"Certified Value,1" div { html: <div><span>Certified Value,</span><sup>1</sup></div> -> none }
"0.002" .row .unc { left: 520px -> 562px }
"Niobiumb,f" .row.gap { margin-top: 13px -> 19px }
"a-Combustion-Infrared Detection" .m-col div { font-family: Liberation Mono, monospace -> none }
##############################
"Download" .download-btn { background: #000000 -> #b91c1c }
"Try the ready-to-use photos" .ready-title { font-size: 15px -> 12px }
##############################
:: ACTIVITY ::
Repeat exactly the lines above from the one with "html: <div><span>Certified Value,</span><sup>1</sup></div>" up to and including the one with "Liberation Mono, monospace". No other line belongs in the reply.

:: YOUR RESPONSE ::
"Certified Value,1" div { html: <div><span>Certified Value,</span><sup>1</sup></div> -> none }
"0.002" .row .unc { left: 520px -> 562px }
"Niobiumb,f" .row.gap { margin-top: 13px -> 19px }
"a-Combustion-Infrared Detection" .m-col div { font-family: Liberation Mono, monospace -> none }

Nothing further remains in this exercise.